LAmericans hated Joe Biden’s inflation; They will hate the one that Donald Trump is cooking for them. Indeed, the Republican candidate’s program, made up of customs duties, massive expulsions of workers and attacks on the independence of the Federal Reserve (Fed), promises to be just as explosive as the mistakes at the start of his term. by Joe Biden. Here comes Season 2 of Inflation.
The first season had left its mark: the Democratic president had decided on an excessive and untimely recovery plan in 2021, while the American economy was rebounding from the Covid-19 pandemic and had two effective vaccines. Combined with the Fed’s zero rate policy, which believed inflation to be temporary, and the disruption of post-Covid supply chains, inflation soared to 9.1% in June 2022. Rising prices generalization of the Biden mandate reaches 20%.
With Donald Trump, it could also be disastrous, as evidenced by a study published on September 26 by the Peterson Institute for International Economics in Washington, a center-left think tank favorable to globalization, which explores three pillars of the promised policy by the Republican candidate.
Read also | Article reserved for our subscribers In the United States, the decline in inflation and weak job creation open the way to a rate cut
Add to your selections
The first is the expulsion of the irregular workers who drive American agriculture and industry. The candidate takes the example of a massive removal operation carried out in 1956 by Dwight Eisenhower, who expelled some 1.3 million workers. The high end of the Trump plan is to deport all illegal immigrants, or 8.3 million people. Second axis of the Republican plan, immediately impose a customs duty of 10% on all imports and 60% on those from China, which will increase the prices of imports and penalize American exports if the United States’ partners retaliate .
Screw tightening
Third axis, appoint a president of the Fed, the American central bank, more accommodating than Jerome Powell and meddle in monetary policy, as was the case in the years of stagflation of the 1970s, until the appointment of Paul Volcker in 1979. This decision would be self-fulfilling, with markets anticipating more inflation. All of these measures can be taken quite easily by the president, without major support from Congress, although legal recourse is expected.
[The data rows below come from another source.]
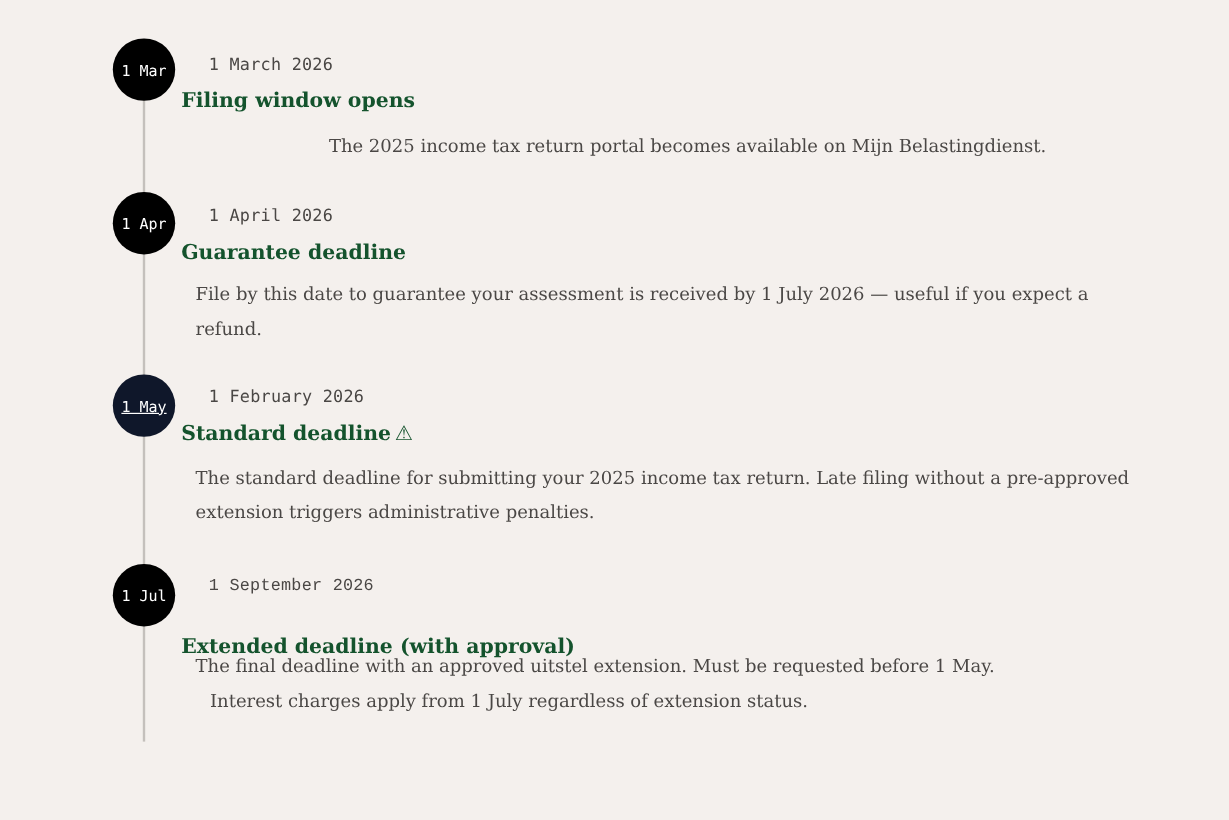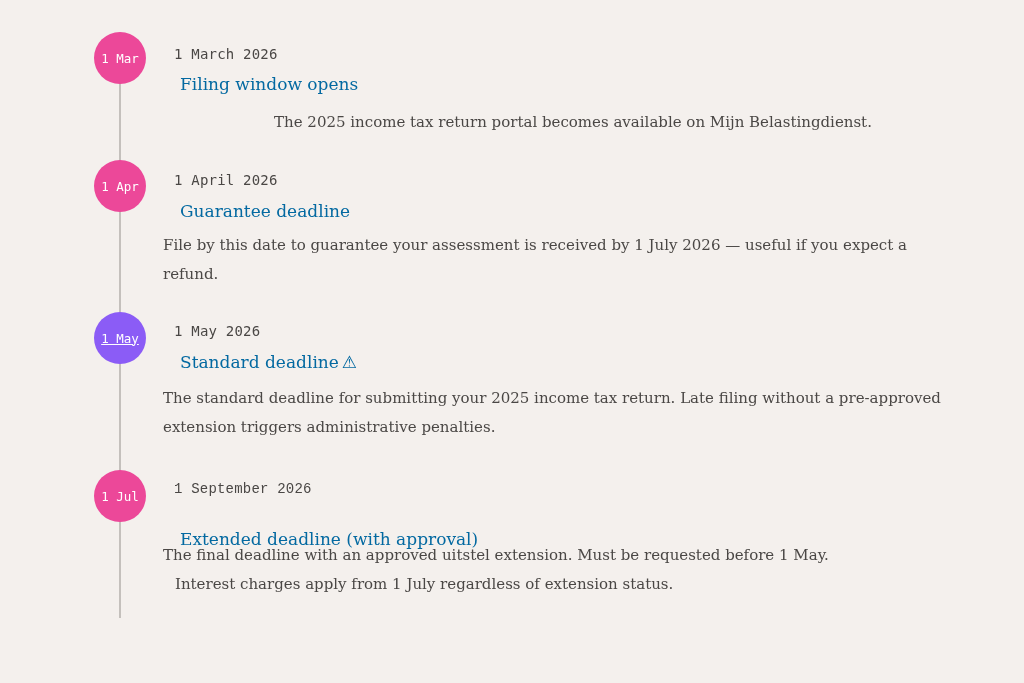"1 Mar" .dot { background: #ec4899 -> #000000 }
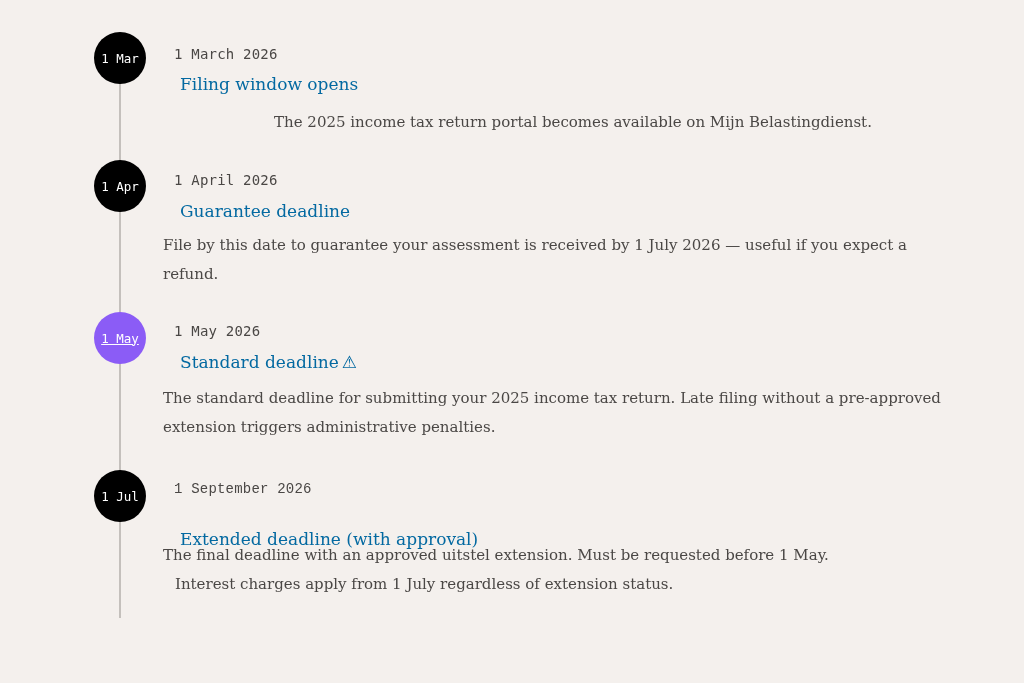"Filing window opens" .title { color: #0369a1 -> #14532d; font-weight: normal -> bold; left: 180px -> 151px }
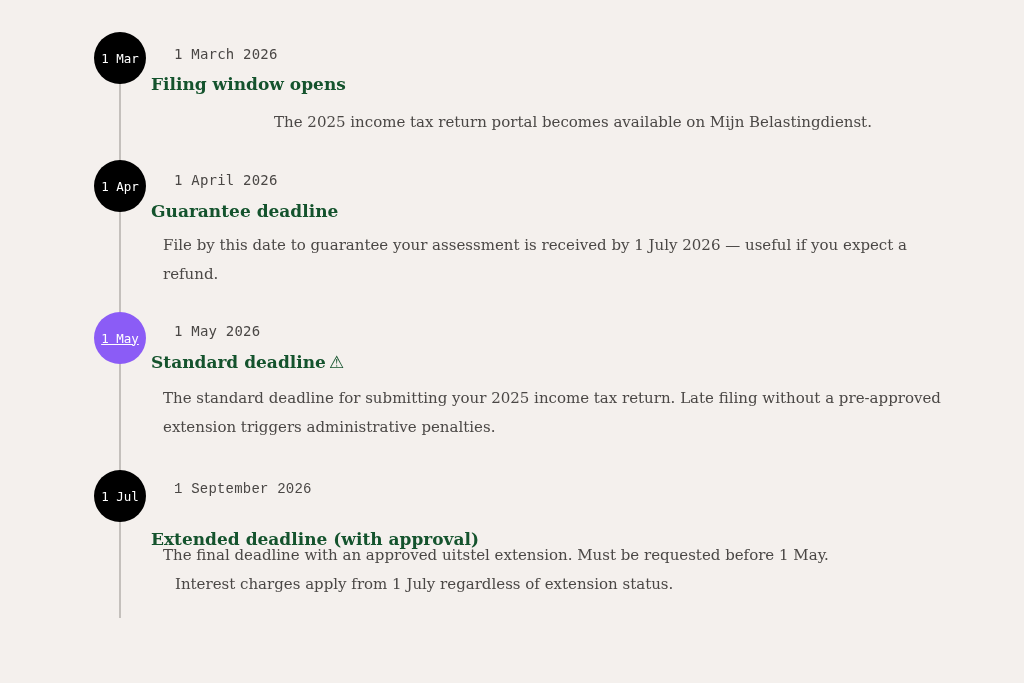"1 May" .dot.accent { background: #8b5cf6 -> #0f172a }
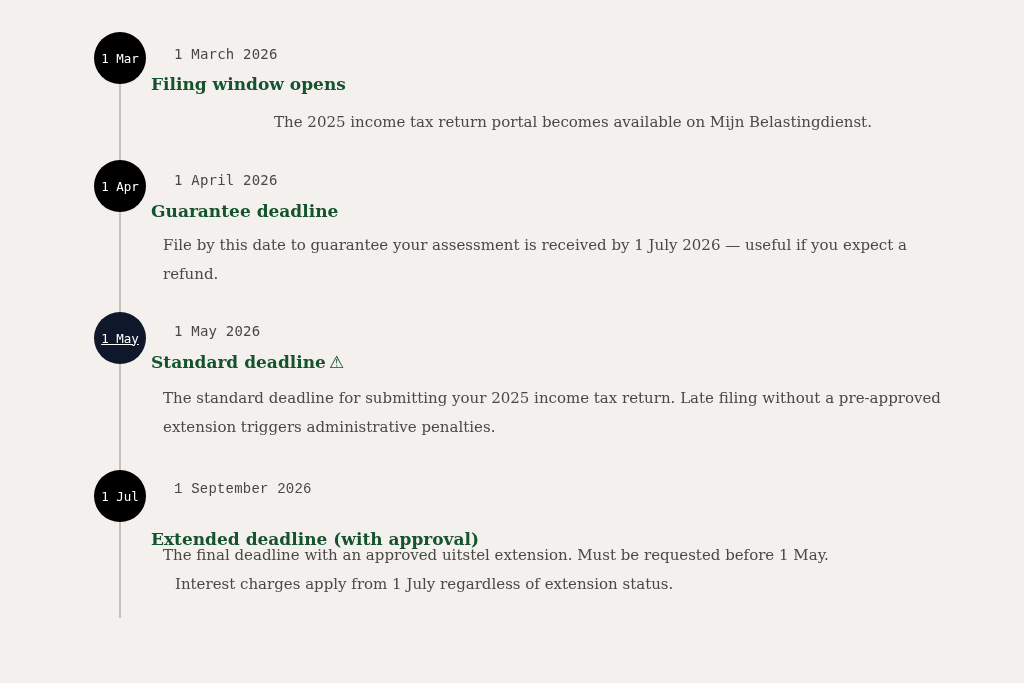"1 May 2026" div.date { text: May -> February }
Read also | Article reserved for our subscribers In the United States, the Fed surprises by announcing the first sharp rate cut since the Covid-19 pandemic
Add to your selections
According to calculations by the Peterson Institute, annual inflation would jump to 7.4% in 2026 according to the black scenario (massive expulsions, trade responses from partners of the United States) and to 4.1% according to the pink scenario (few responses and expulsions limited to 1.3 million people). Gross domestic product would grow less than expected during the Trump mandate, by almost 10%, or $2,570 billion at the end of 2028, in the black scenario, or by 2.8%, or $750 billion, in the optimistic scenario. . Finally, total U.S. employment would fall by 1.1% to 6.7% by the end of 2028, depending on the number of workers deported.
You have 26.91% of this article left to read. The rest is reserved for subscribers.